# Activity
Across the listing below, count the lines holding "Page". State the number and nothing more.
━━━━━━━━━━━━━━━━
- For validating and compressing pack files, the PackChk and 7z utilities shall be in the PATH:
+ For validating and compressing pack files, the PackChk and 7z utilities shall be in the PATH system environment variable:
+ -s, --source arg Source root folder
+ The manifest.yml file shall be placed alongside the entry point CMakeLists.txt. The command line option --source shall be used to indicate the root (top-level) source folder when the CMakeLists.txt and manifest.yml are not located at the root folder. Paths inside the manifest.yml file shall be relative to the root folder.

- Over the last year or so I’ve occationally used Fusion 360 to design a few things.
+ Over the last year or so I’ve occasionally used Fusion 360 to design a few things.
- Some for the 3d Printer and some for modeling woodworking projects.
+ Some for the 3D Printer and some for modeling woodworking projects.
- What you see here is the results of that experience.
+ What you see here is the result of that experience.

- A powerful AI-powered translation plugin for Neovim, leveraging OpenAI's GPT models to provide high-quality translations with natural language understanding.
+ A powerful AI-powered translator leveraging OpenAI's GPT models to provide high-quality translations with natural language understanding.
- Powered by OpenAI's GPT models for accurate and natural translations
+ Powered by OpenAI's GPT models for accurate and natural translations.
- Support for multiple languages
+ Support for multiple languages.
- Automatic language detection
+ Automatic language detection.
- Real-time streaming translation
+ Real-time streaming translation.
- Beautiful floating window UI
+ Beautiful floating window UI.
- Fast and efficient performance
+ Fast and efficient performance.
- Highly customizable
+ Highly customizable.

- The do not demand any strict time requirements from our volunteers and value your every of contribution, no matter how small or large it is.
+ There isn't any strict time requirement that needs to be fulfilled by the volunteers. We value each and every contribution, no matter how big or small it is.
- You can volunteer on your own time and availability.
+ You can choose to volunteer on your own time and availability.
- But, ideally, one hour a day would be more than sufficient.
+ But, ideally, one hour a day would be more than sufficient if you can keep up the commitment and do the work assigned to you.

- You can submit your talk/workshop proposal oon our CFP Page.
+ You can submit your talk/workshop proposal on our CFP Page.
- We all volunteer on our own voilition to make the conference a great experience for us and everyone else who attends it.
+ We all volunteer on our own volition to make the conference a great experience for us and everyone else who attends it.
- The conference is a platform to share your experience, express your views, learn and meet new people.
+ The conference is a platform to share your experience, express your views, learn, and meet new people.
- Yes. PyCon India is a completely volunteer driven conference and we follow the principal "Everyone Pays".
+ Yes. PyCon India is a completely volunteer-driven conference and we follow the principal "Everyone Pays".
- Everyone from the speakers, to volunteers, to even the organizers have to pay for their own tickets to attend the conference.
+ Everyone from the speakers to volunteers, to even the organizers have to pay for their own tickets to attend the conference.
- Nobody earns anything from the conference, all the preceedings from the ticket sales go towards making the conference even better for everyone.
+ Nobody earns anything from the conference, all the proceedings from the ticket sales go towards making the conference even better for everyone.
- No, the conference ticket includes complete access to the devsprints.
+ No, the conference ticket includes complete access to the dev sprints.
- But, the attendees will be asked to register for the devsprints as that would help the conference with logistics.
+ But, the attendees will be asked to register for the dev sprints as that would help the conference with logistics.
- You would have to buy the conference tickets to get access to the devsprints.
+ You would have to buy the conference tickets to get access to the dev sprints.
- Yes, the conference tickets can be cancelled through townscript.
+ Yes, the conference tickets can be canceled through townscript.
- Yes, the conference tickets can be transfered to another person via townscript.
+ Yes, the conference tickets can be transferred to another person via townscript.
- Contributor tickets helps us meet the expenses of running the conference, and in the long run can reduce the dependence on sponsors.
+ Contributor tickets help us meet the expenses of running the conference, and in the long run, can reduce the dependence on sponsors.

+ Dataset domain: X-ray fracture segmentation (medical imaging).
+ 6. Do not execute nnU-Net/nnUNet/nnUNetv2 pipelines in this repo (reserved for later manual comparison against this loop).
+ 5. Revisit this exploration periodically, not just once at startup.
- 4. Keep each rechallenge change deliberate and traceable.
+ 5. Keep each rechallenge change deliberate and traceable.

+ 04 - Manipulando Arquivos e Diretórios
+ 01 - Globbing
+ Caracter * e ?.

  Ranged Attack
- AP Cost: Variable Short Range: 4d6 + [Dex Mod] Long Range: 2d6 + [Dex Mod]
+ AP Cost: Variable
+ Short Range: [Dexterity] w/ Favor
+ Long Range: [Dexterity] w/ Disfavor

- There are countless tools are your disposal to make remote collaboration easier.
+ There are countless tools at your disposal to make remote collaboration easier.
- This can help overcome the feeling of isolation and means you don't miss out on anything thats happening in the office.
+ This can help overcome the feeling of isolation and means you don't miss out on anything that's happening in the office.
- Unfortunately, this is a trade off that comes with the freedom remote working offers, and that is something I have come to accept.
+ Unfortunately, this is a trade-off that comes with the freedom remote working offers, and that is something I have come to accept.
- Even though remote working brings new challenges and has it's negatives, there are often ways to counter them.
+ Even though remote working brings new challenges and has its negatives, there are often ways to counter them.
━━━━━━━━━━━━━━━━
# Response to the task
2